When you submit a college application in 2026, you may be doing more than uploading essays. At a growing number of schools, you are signing a formal statement -- an attestation -- swearing that no AI touched your work. Violate that pledge and the consequences range from rescinded admission to a permanent fraud flag on your Common App record.

This is a deep dive into what that attestation actually says, which schools require it, and whether these pledges are enforceable.

What Is an AI Attestation?

An AI attestation is a signed certification embedded in the application process. Unlike a vague "be authentic" suggestion, an attestation is a specific, affirmative statement you must agree to before your application can be submitted. Think of it as a legal-ish honor code pledge: you are declaring, in writing, that your essays are your own work and that no generative AI system produced any portion of them.
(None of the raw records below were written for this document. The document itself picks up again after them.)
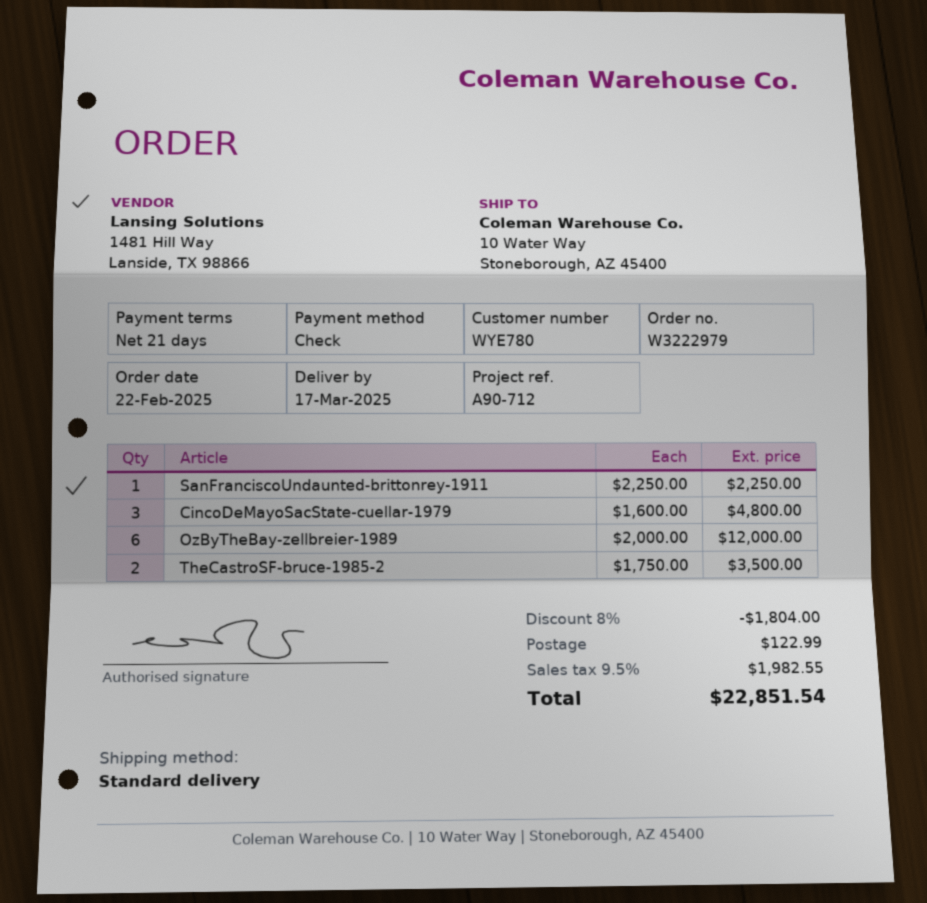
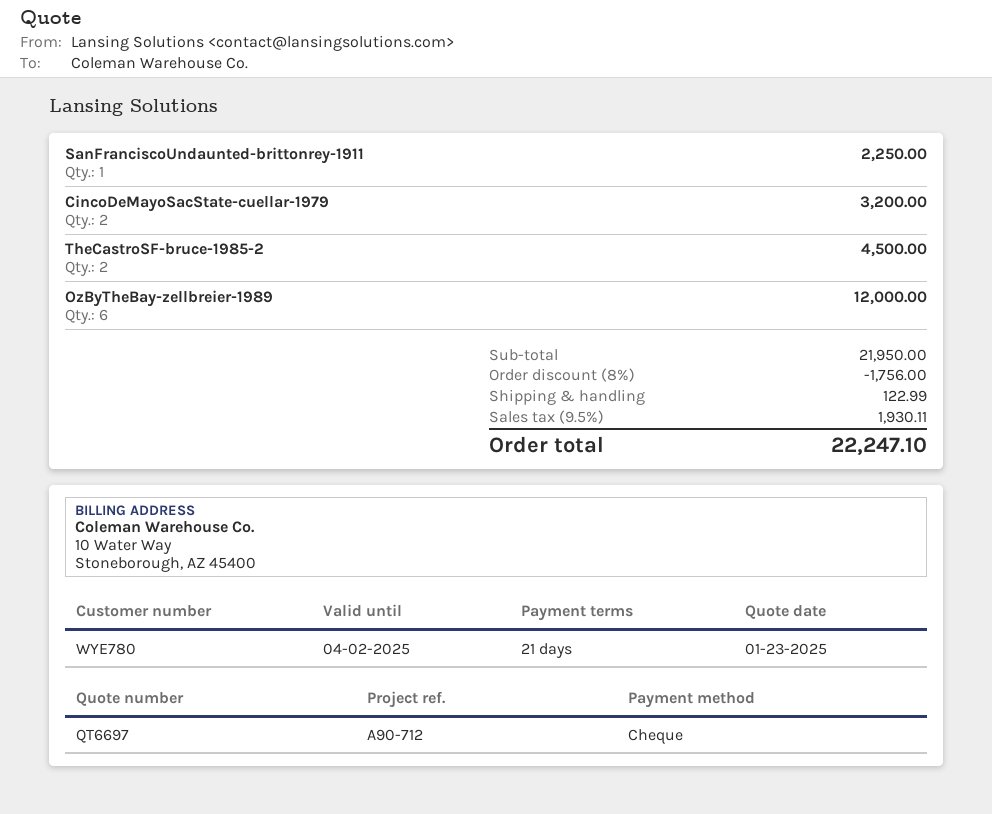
CincoDeMayoSacState-cuellar-1979: 3 for 4800.00 -> 2 for 3200.00
TheCastroSF-bruce-1985-2: 2 for 3500.00 -> 2 for 4500.00
discount: 8% = 1804.00 -> 8% = 1756.00
tax: 9.5% = 1982.55 -> 9.5% = 1930.11
total: 22851.54 -> 22247.10

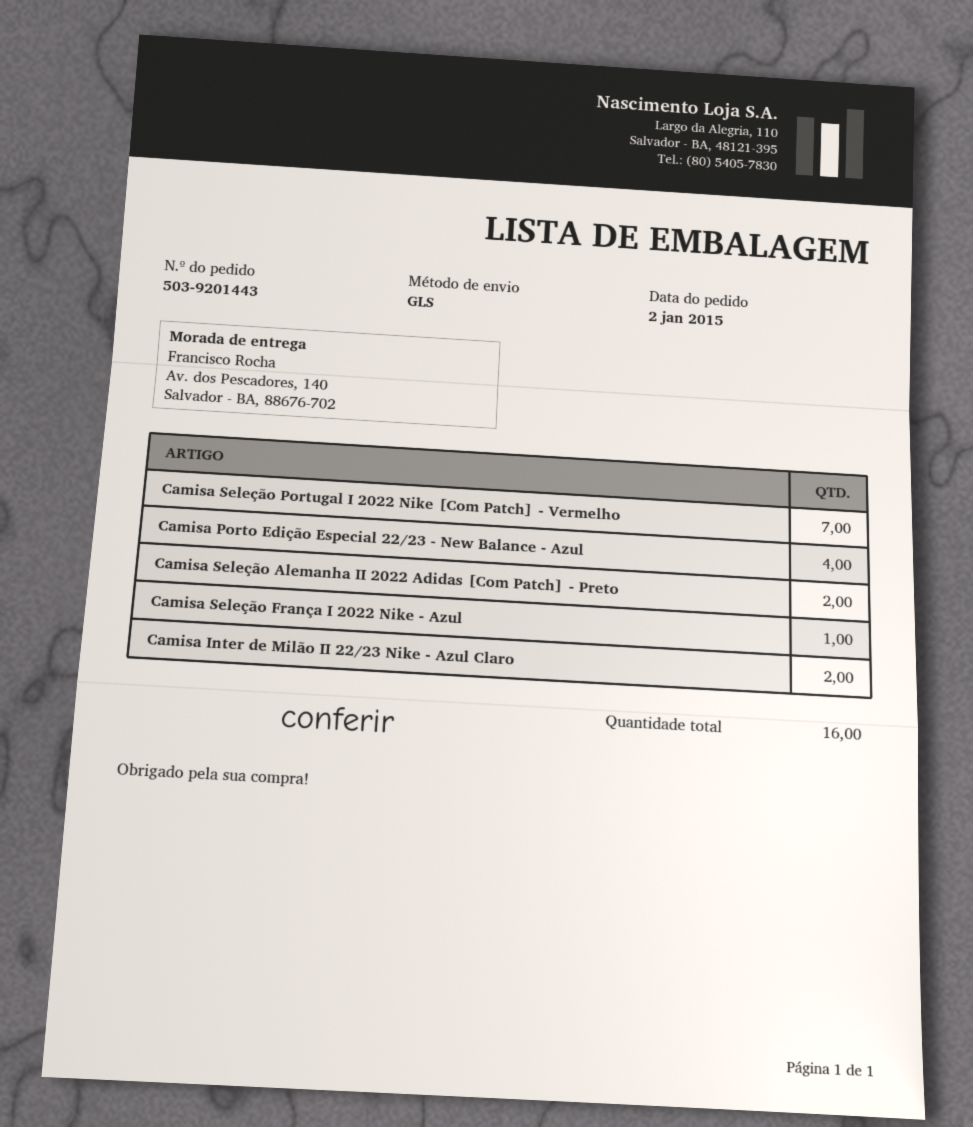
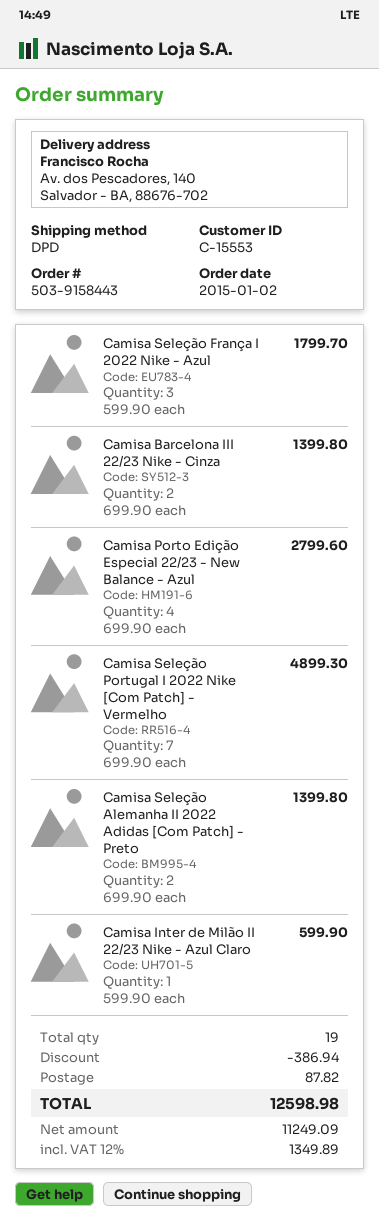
order number: 503-9201443 -> 503-9158443
shipping method: GLS -> DPD
Camisa Seleção França I 2022 Nike - Azul: 1 -> 3
Camisa Inter de Milão II 22/23 Nike - Azul Claro: 2 -> 1
Camisa Barcelona III 22/23 Nike - Cinza: none -> 2
total quantity: 16 -> 19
These are not hypothetical. Real schools use real language, and they attach real consequences.

The Exact Language Schools Use

We verified each of these quotes by reading the school's policy data directly. Here is what applicants are actually agreeing to.

Georgetown University (L4 / D3 / E3)

Georgetown's undergraduate admissions portal includes this language:

"use of AI tools to complete any portion of the application is prohibited"

That is an absolute prohibition. Not "limit your use" or "disclose if you used AI." The word prohibited leaves zero ambiguity. Georgetown's policy applies to all undergraduate application materials, and the school enforces it at the E3 level -- meaning formal verification systems are in place. Georgetown's law school takes a slightly different approach (L3), allowing feedback from others but requiring that "only the applicant should write the actual essays."

Southern Methodist University (L4 / D3 / E3)

SMU's graduate application includes a formal "I confirm" attestation that applicants must sign:

"I confirm that I have completed my admission application to this SMU graduate program without any artificial intelligence (AI) assistance. All elements of my application, including essays, statements, and responses, are the product of my own effort and creativity."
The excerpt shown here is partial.